Answer ID 11711   |   Last Review Date 02/23/2022

Oracle customers may use Oracle Cloud Infrastructure (OCI) Alarms to provide automatic IT support based on the performance of Cloud Infrastructure. Oracle B2C Service and Oracle B2B Service may both be used to manage incidents or service requests that require service engagement, such as notifying staff of broader service issues, proactive customer interaction, or other services managed through the contact center.  The process below demonstrates the flow of information from Oracle Cloud Infrastructure to CX Service in order to trigger a service process.

To illustrate the ease of configuration we will use an example alarm scenario that will trigger an incident in B2C Service.  An alarm configured for vault secret creation will trigger a notification that generates the B2C Service incident.
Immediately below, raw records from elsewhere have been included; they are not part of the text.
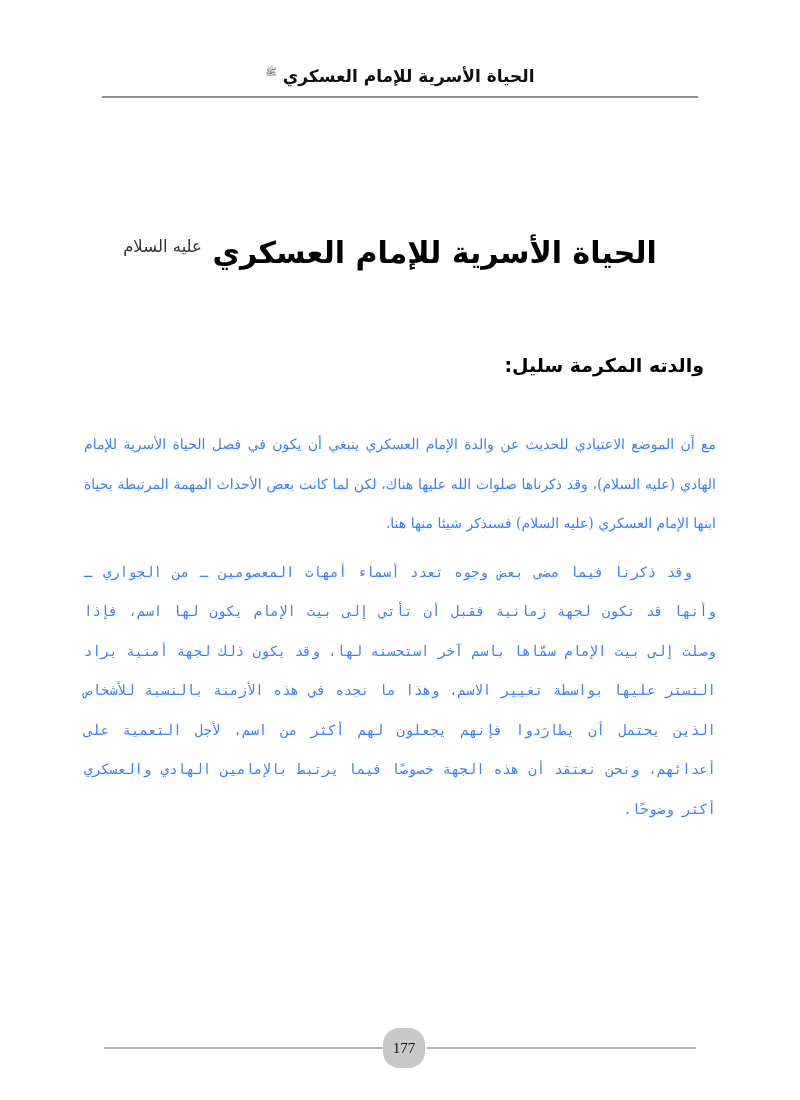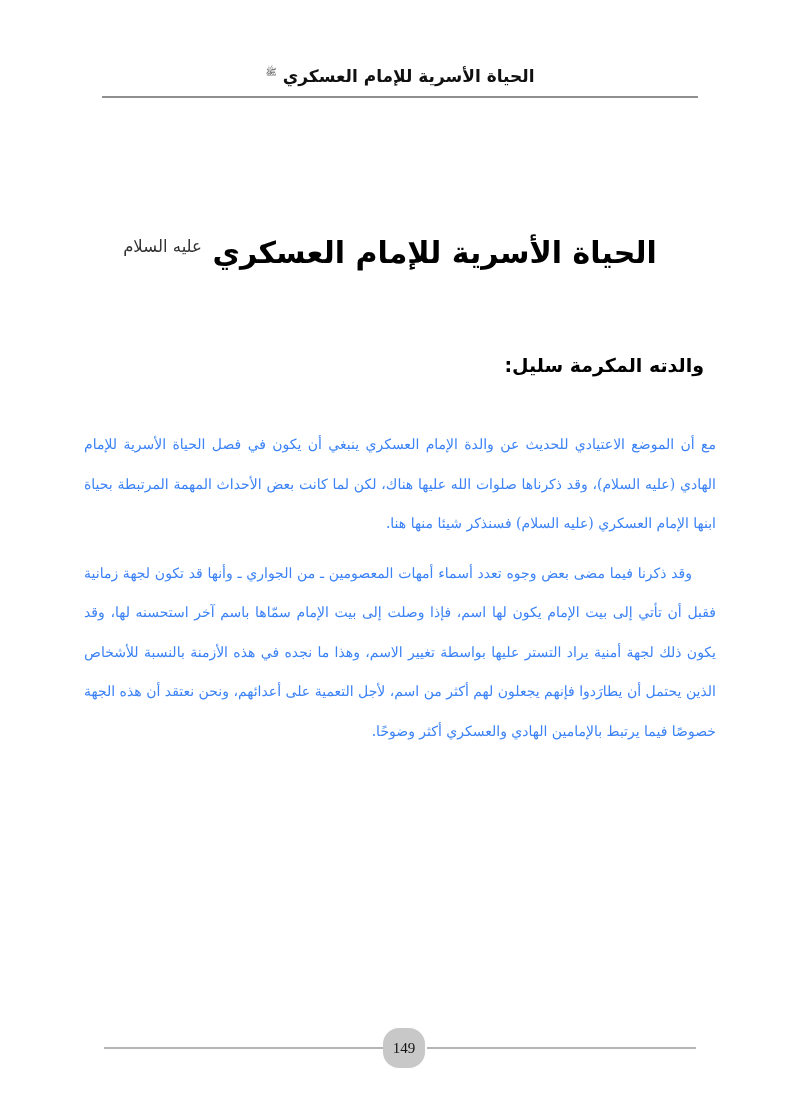--- a/index.html
+++ b/index.html
@@ -86,6 +86,7 @@
     }
     .body-text p.indented {
       text-indent: 24px;
+      font-family: Liberation Mono, monospace;
     }
     .footer-rule {
       position: absolute;

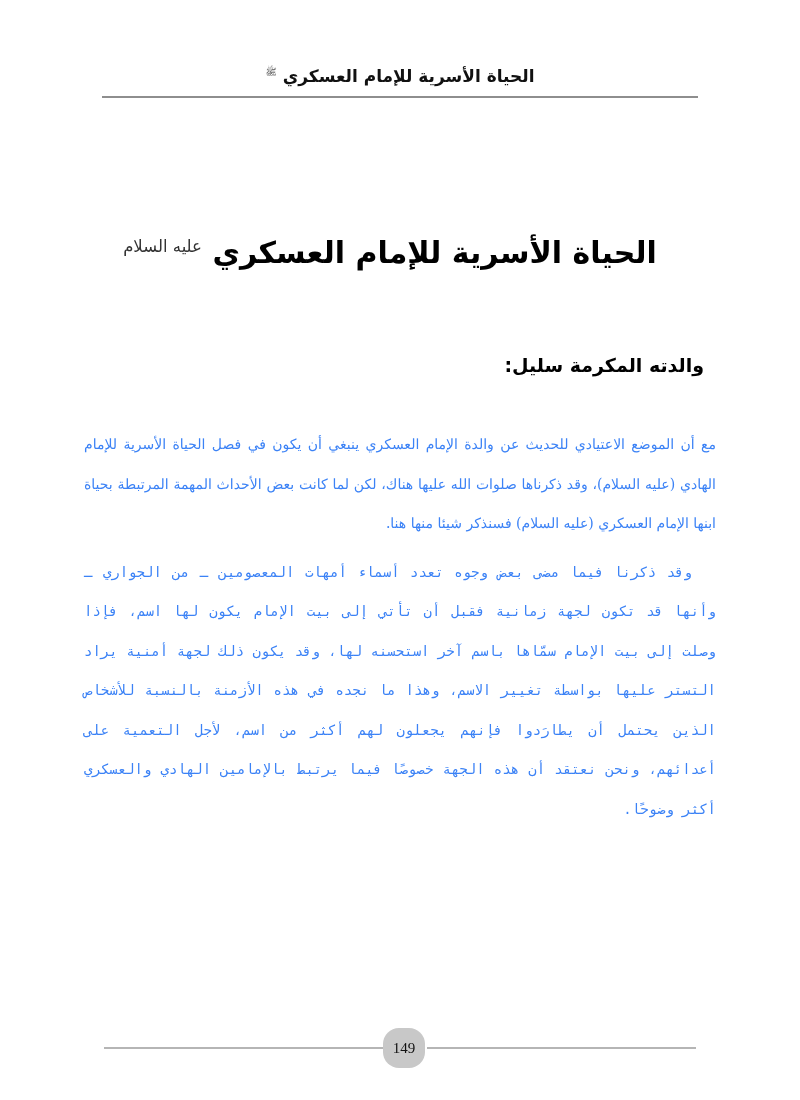--- a/index.html
+++ b/index.html
@@ -135,7 +135,7 @@
 
 <div class="footer-rule left"></div>
 <div class="page-number">
-  <span>149</span>
+  <span>177</span>
 </div>
 <div class="footer-rule right"></div>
The alarm is an arbitrary choice to easily demonstrate how this process works; the process is the same for any OCI alert.

Design Overview

The solution is comprised of the following components from OCI:

• OCI Monitoring service allows customers to create alarms to monitor resources and system behavior significant to their operation. Setting these alarms allows administrators to focus their time and energy on higher value tasks rather than regularly monitoring the resources via metrics and charts. Once alarms are set, OCI will notify of any configured events as defined in alarm definitions. Managing alarms is described here in OCI documentation and some best practices related to alarms are here.
• Alarms use OCI Notifications service to notify system administrators about these events. Notifications service uses topics and subscriptions to send out notifications. Messages are published to topics and then sent out to all the subscription channels defined for that topic. OCI Notifications service supports a rich set of subscriptions – Email, PagerDuty, Slack, HTTPS URLs and Oracle Functions. More information about topics and subscriptions is here.
• Oracle Functions allows development, deployment, and execution of applications that implement business logic without worrying about the infrastructure where it will execute. This enables very quick release cycles as you are only concerned with the development of your business logic as the infrastructure is managed automatically.

Implementation Details

The remainder of this post will outline function implementation in detail. References to product documentation will be provided for context while this post focuses on the design elements of the solution.
Documentation Links:

• OCI Monitoring Service Alarms
• OCI Notifications Service

An alarm message belongs one of these four types: OK_TO_FIRING, FIRING_TO_OK, REPEAT and RESET. These message types are described here. Alarm message data depends on the message types. Message type data formats are described here. The documentation has an example of an alarm message.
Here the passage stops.